With all the traveling I did, one thing I learned along the way was to not be afraid to try the local food. Prior to learning that.... I remember ordering a Big Mac in Paris, only to discover that McDonald's localizes their menu somewhat to the local tastes and doesn't use the same recipes worldwide. I'm no longer afraid to try things like reindeer in Finland, well it was bacon.... but reindeer bacon. Hmm... now I'm not sure if it was bacon-wrapped reindeer steaks or reindeer bacon wrapped (beef) steaks. For some reason, I now think it was the former and not the latter, which was what I thought I ate for the longest time. Another of the more interesting dishes I've tried is Beshbarmak in Kazakhstan. It was made of horse meat. Our hosts commented that we were the first who asked them to make the dish with actual horse versus a more normal protein. It was very good, and if nobody told you it was horse, you wouldn't have known, neigh.... Local farmers markets are another great place to visit while traveling. You do need to know how to say the numbers in the local language if you want to buy something and be able to think about exchange rates to do currency conversions quickly. Even in Helsinki, I ran across vendors who didn't speak English. In fact, that was the only time I ran across anyone in Finland who didn't speak English.

Growing up, I never thought of us as poor, especially since we went on vacations regularly as a family. It was just always in the states. With neither parent with a college degree, we had our financial struggles, which explains why our vacations were even more restricting, always being on the east coast. If you ever have the chance, though, do be sure to explore other cultures outside the states. If you watch the deal sites, you can grab some discounts and explore the world.

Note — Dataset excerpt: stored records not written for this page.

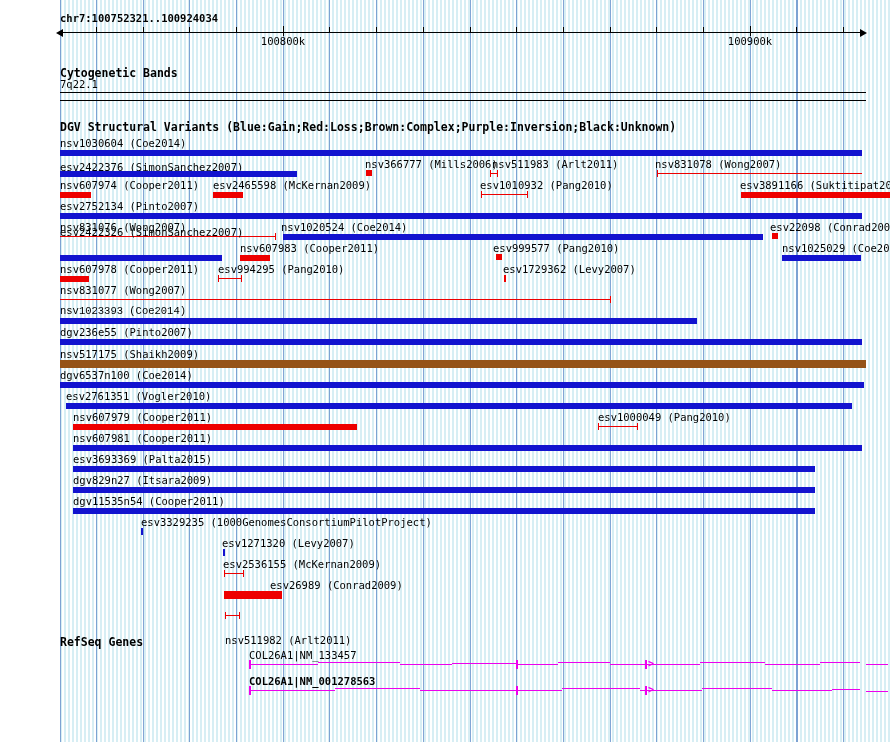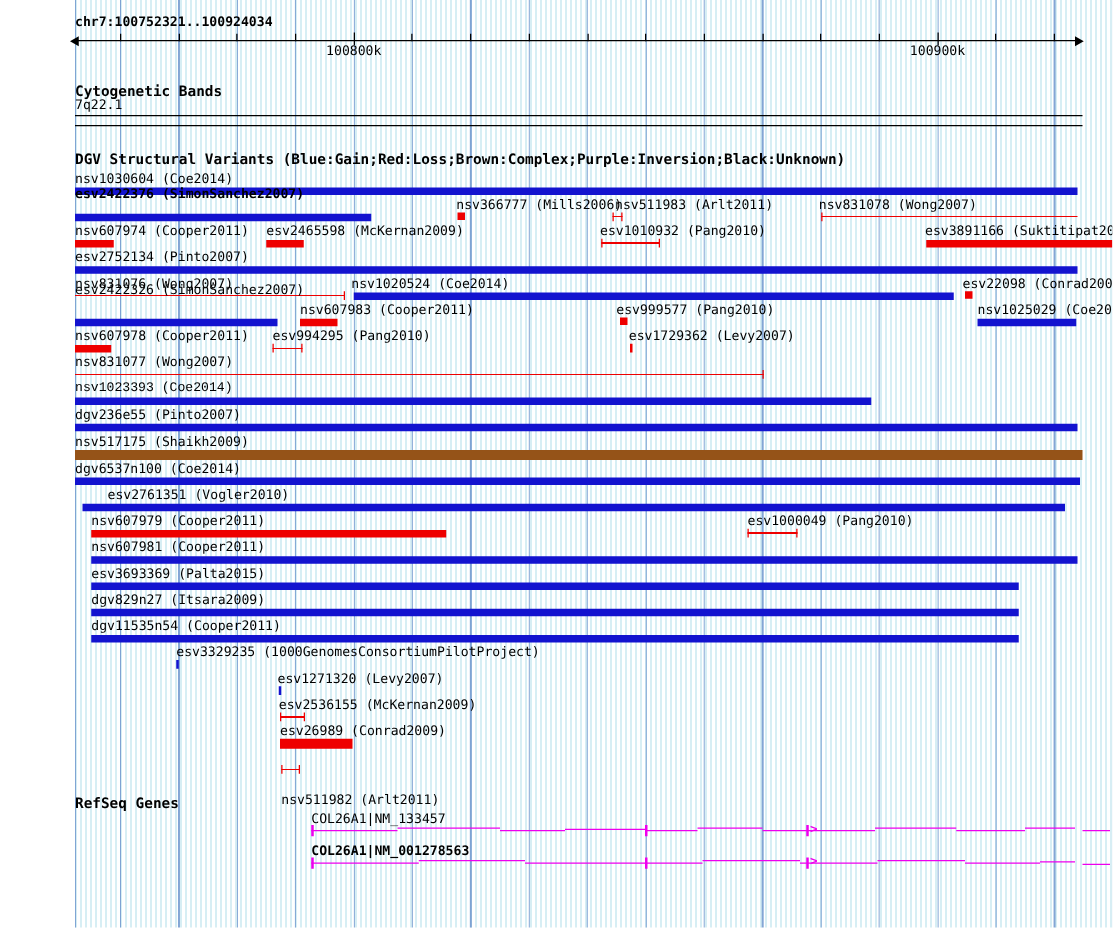"esv2422376 (SimonSanchez2007)" div.lab { font-weight: bold -> none; top: 150px -> 162px }
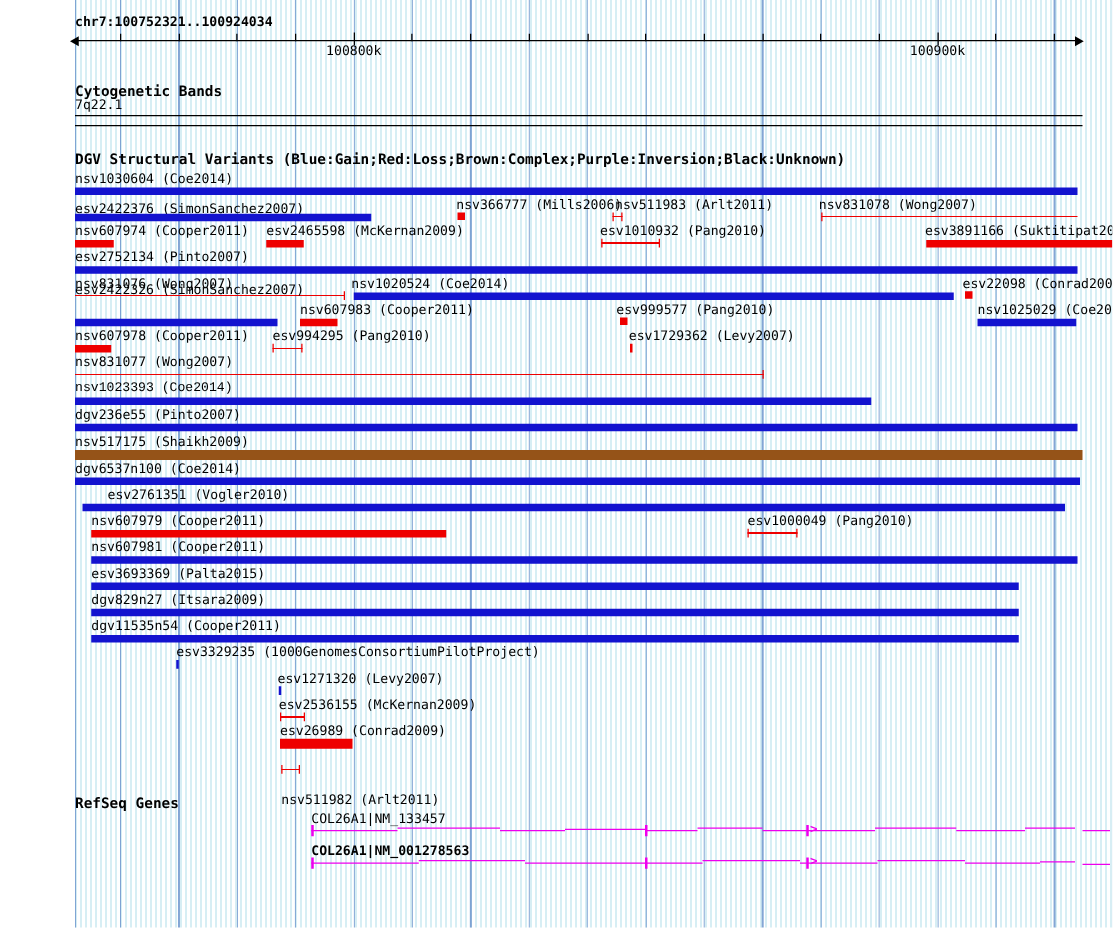"esv2761351 (Vogler2010)" div.lab { margin-left: 20px -> none }
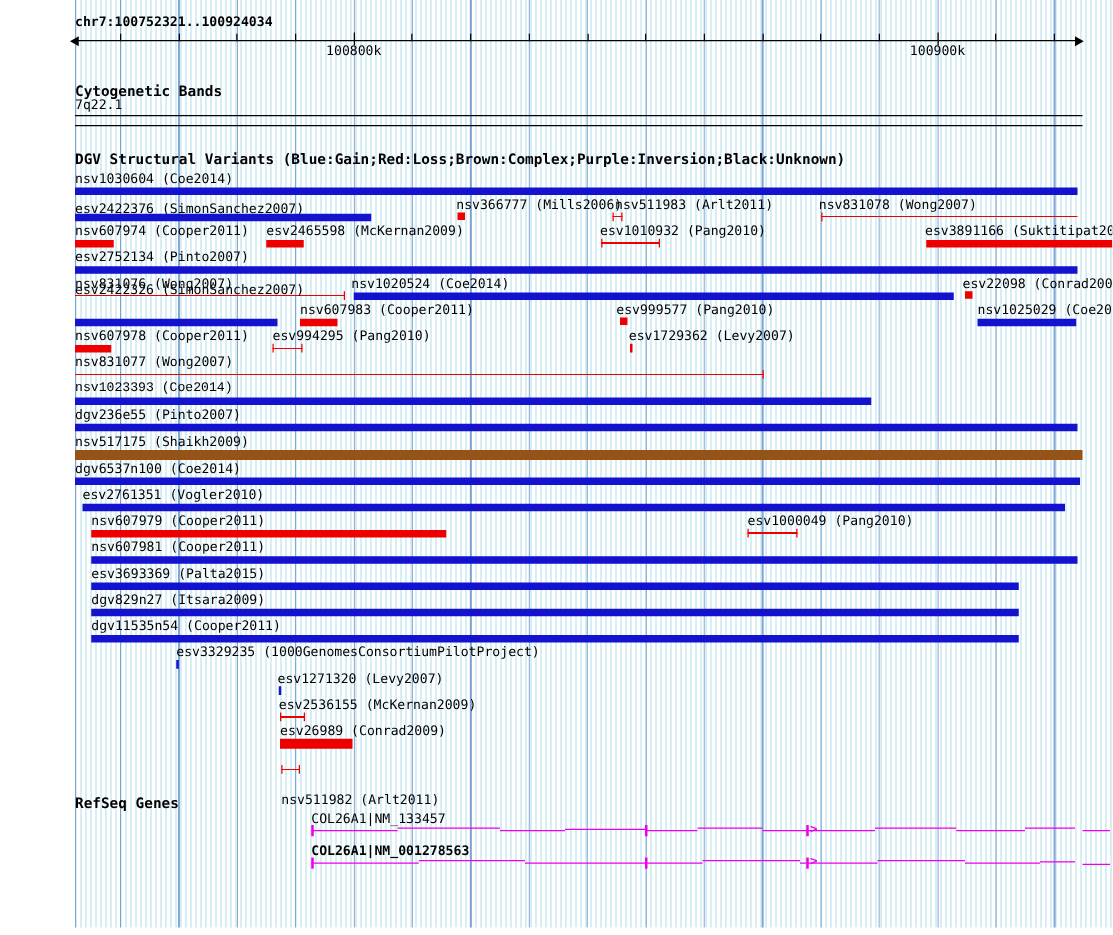"esv26989 (Conrad2009)" div.lab { padding-left: none -> 46px }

And... even in the states, there are places like Alaska I'd love to visit, especially since the culture is so different there. Traveling is a great way to learn about the world and its cultures, and understand that not everywhere will you find an indoor toilet or even running water or someone to speak English. Having to lug water from the corner market daily helps to make you appreciate things back at home when you return.

*Read my Disclosure


  1. Wow! Helsinki Finland! How cool is that. Sounds like you went at the perfect time. I'd love to visit a country where the temp is 70 degrees and the sun stays up till 2 am. Great post!